The proposal follows the ministry’s decision earlier this year to hike fees from R90,000 per annum to R2 lakh, starting 2017.
While the fee hike moves the public-funded institutes closer towards meeting the actual costs of educating students by themselves, it is true that students from economically weaker sections are going to find the hike a significant impediment to their aspirations of a high-quality education.
While the fee-hike had been offset earlier with a full exemption from tuition charges for SC/ST and physically handicapped students—there was also a interest-subvention scheme, Vidya Lakshmi, for those whose family income was less than R4.5 lakh per annum—the government has done well to ease the financial burden of an IIT education for a larger group.
Given scholarships in India offer a pittance and are often discriminatory to boot—in the sense that they are targetted towards specific groups rather than being available to all—the HRD ministry must be lauded for letting merit and means be the sole basis for this scheme rather than pinning it to caste or domicile status.
In a country of 141 million in the 18-23 year age group, the government’s efforts can only have that much impact.

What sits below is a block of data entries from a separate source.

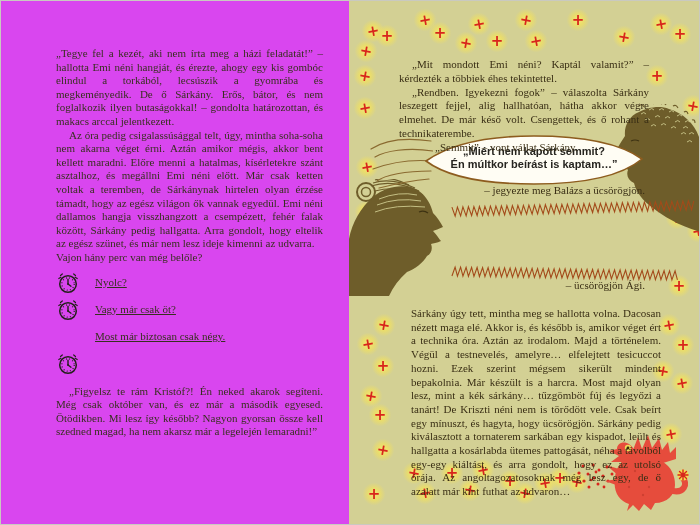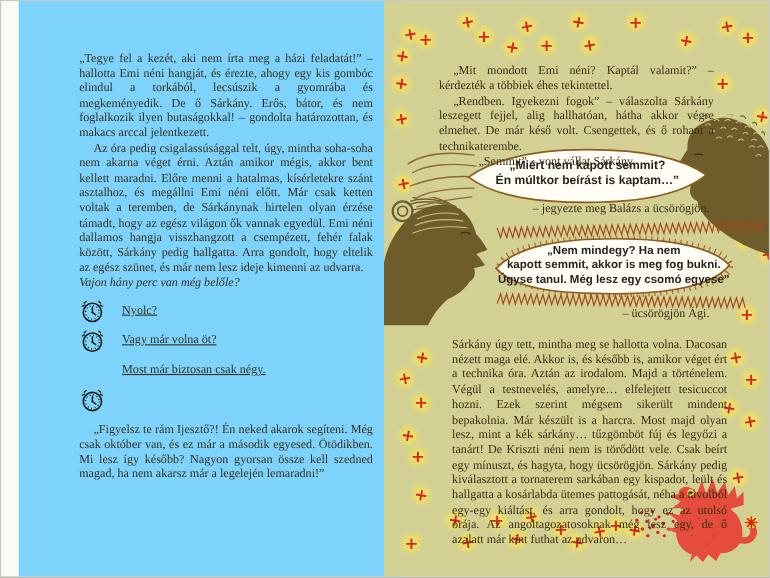--- a/index.html
+++ b/index.html
@@ -7,7 +7,7 @@
          border:1px solid #c9c9c0;box-sizing:border-box;
          font-family:"Liberation Serif","DejaVu Serif",serif;}
   
-  .page-left{position:absolute;left:16px;top:0;width:348px;height:525px;background:#7dd3fc;}
+  .page-left{position:absolute;left:0;top:0;width:348px;height:525px;background:#d946ef;}
   .lp-text{position:absolute;top:46px;left:55px;width:267px;color:#37301f;
            font-size:11px;line-height:13.6px;text-align:justify;}
   .lp-text p{margin:0;}

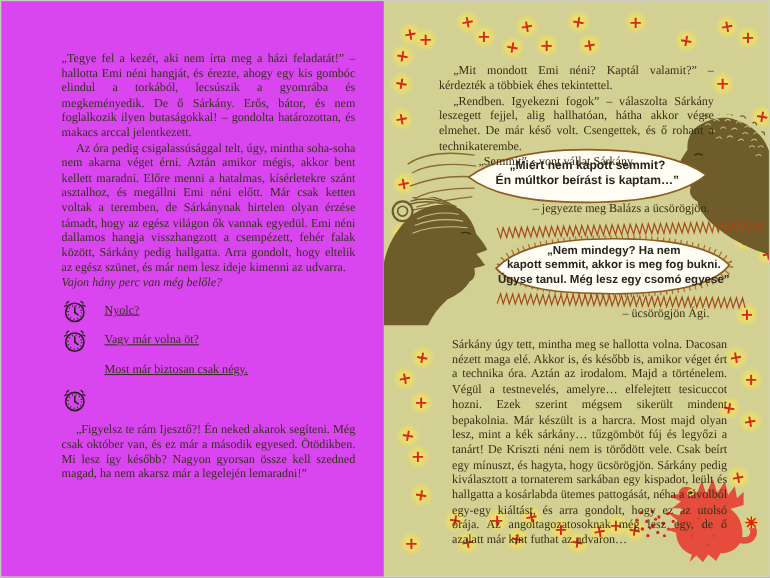--- a/index.html
+++ b/index.html
@@ -220,15 +220,6 @@
       <path fill="none" stroke="#a34a1a" stroke-width="1.1" d="M1 2 l3 9 l2.5 -9 l3 9 l2.5 -9 l3 9 l2.5 -9 l3 9 l2.5 -9 l3 9 l2.5 -9 l3 9 l2.5 -9 l3 9 l2.5 -9 l3 9 l2.5 -9 l3 9 l2.5 -9 l3 9 l2.5 -9 l3 9 l2.5 -9 l3 9 l2.5 -9 l3 9 l2.5 -9 l3 9 l2.5 -9 l3 9 l2.5 -9 l3 9 l2.5 -9 l3 9 l2.5 -9 l3 9 l2.5 -9 l3 9 l2.5 -9 l3 9 l2.5 -9 l3 9 l2.5 -9 l3 9 l2.5 -9 l3 9 l2.5 -9 l3 9 l2.5 -9 l3 9 l2.5 -9 l3 9 l2.5 -9 l3 9 l2.5 -9 l3 9 l2.5 -9 l3 9 l2.5 -9 l3 9 l2.5 -9 l3 9 l2.5 -9 l3 9 l2.5 -9 l3 9 l2.5 -9 l3 9 l2.5 -9 l3 9 l2.5 -9 l3 9 l2.5 -9 l3 9 l2.5 -9 l3 9 l2.5 -9 l3 9 l2.5 -9 l3 9 l2.5 -9 l3 9 l2.5 -9 l3 9 l2.5 -9 l3 9 l2.5 -9 l3 9 l2.5 -9"></path>
     </svg>
 
-    <div class="bubble" style="left:100px;top:213px;width:218px;height:56px;">
-      <svg viewBox="0 0 218 56">
-        <ellipse cx="110" cy="28" rx="104" ry="25" fill="none" stroke="#a3561c" stroke-width="7" stroke-dasharray="1.1 4.2" opacity="0.85"></ellipse>
-        <path d="M2,30 C22,9 62,3 110,3 C158,3 198,10 214,27 C200,46 158,53 110,53 C62,53 20,50 2,30 Z" fill="#fffdf4" stroke="#8d5c1e" stroke-width="1.5"></path>
-      </svg>
-      <div class="bubble-text b2-text">„Nem mindegy? Ha nem
-kapott semmit, akkor is meg fog bukni.
-Úgyse tanul. Még lesz egy csomó egyese”</div>
-    </div>
 
     <svg class="zig" style="left:102px;top:266px;width:228px;height:14px;transform:rotate(1deg);" viewBox="0 0 228 14" preserveAspectRatio="none">
       <path fill="none" stroke="#a34a1a" stroke-width="1.1" d="M1 11 l3 -9 l2.5 9 l3 -9 l2.5 9 l3 -9 l2.5 9 l3 -9 l2.5 9 l3 -9 l2.5 9 l3 -9 l2.5 9 l3 -9 l2.5 9 l3 -9 l2.5 9 l3 -9 l2.5 9 l3 -9 l2.5 9 l3 -9 l2.5 9 l3 -9 l2.5 9 l3 -9 l2.5 9 l3 -9 l2.5 9 l3 -9 l2.5 9 l3 -9 l2.5 9 l3 -9 l2.5 9 l3 -9 l2.5 9 l3 -9 l2.5 9 l3 -9 l2.5 9 l3 -9 l2.5 9 l3 -9 l2.5 9 l3 -9 l2.5 9 l3 -9 l2.5 9 l3 -9 l2.5 9 l3 -9 l2.5 9 l3 -9 l2.5 9 l3 -9 l2.5 9 l3 -9 l2.5 9 l3 -9 l2.5 9 l3 -9 l2.5 9 l3 -9 l2.5 9 l3 -9 l2.5 9 l3 -9 l2.5 9 l3 -9 l2.5 9 l3 -9 l2.5 9 l3 -9 l2.5 9 l3 -9 l2.5 9 l3 -9 l2.5 9 l3 -9 l2.5 9 l3 -9 l2.5 9"></path>

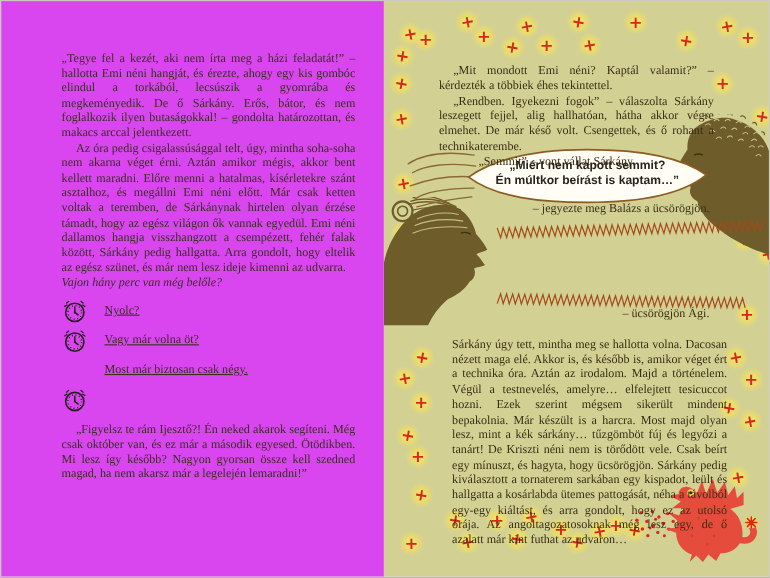--- a/index.html
+++ b/index.html
@@ -12,7 +12,7 @@
            font-size:11px;line-height:13.6px;text-align:justify;}
   .lp-text p{margin:0;}
   .ind{text-indent:13px;}
-  .qline{text-indent:0;font-style:italic;}
+  .qline{text-indent:0;}
   .clock-list{margin:6px 0 8px 0;text-decoration:underline;}
   .clock-row{display:flex;align-items:center;gap:15px;margin:3px 0;min-height:23px;text-align:left;}
   .clock-row .ph{width:24px;height:24px;flex:0 0 24px;}

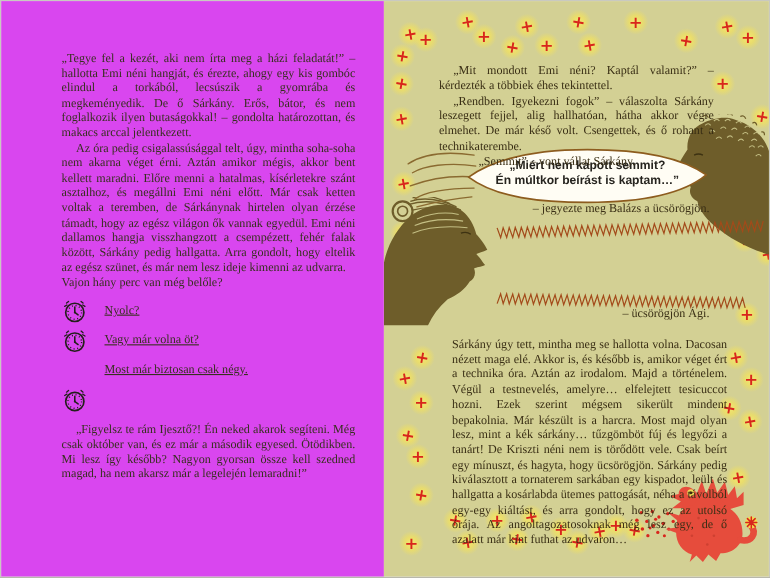--- a/index.html
+++ b/index.html
@@ -72,7 +72,7 @@
             <circle cx="12" cy="13" r="0.9" fill="#23201a"></circle>
             <path d="M4.5,4.5 L6.3,3 M2.8,7.5 L4.8,6.3 M19.5,4.5 L17.7,3 M21.2,7.5 L19.2,6.3" stroke="#23201a" stroke-width="1.2" stroke-linecap="round"></path>
           </svg>
-          <span>Vagy már volna öt?</span>
+          <span>Vagy már csak öt?</span>
         </div>
         <div class="clock-row">
           <span class="ph"></span>

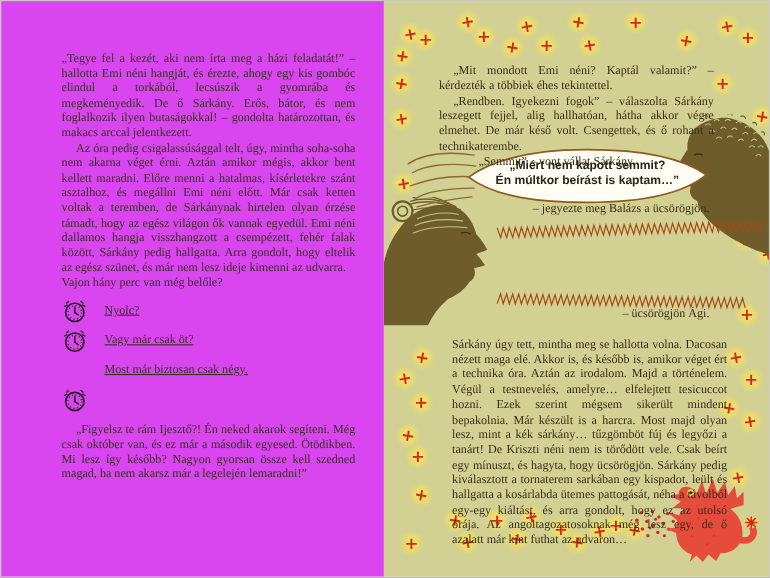--- a/index.html
+++ b/index.html
@@ -89,7 +89,7 @@
         </div>
       </div>
 
-      <p class="ind closing">„Figyelsz te rám Ijesztő?! Én neked akarok segíteni. Még csak október van, és ez már a második egyesed. Ötödikben. Mi lesz így később? Nagyon gyorsan össze kell szedned magad, ha nem akarsz már a legelején lemaradni!”</p>
+      <p class="ind closing">„Figyelsz te rám Kristóf?! Én neked akarok segíteni. Még csak október van, és ez már a második egyesed. Ötödikben. Mi lesz így később? Nagyon gyorsan össze kell szedned magad, ha nem akarsz már a legelején lemaradni!”</p>
     </div>
   </div>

Premier institutes and universities would be better served—as would be future students enrolling in them—if the alumni gave back, as they do in the West, through contributions and endowments.
For instance, between 2008-2011, over 60% of Princeton alumni made contributions to the university. This would allow the IITs or the IIMs to set up their own corpus funds which could be used to subsidise students from economically weaker sections.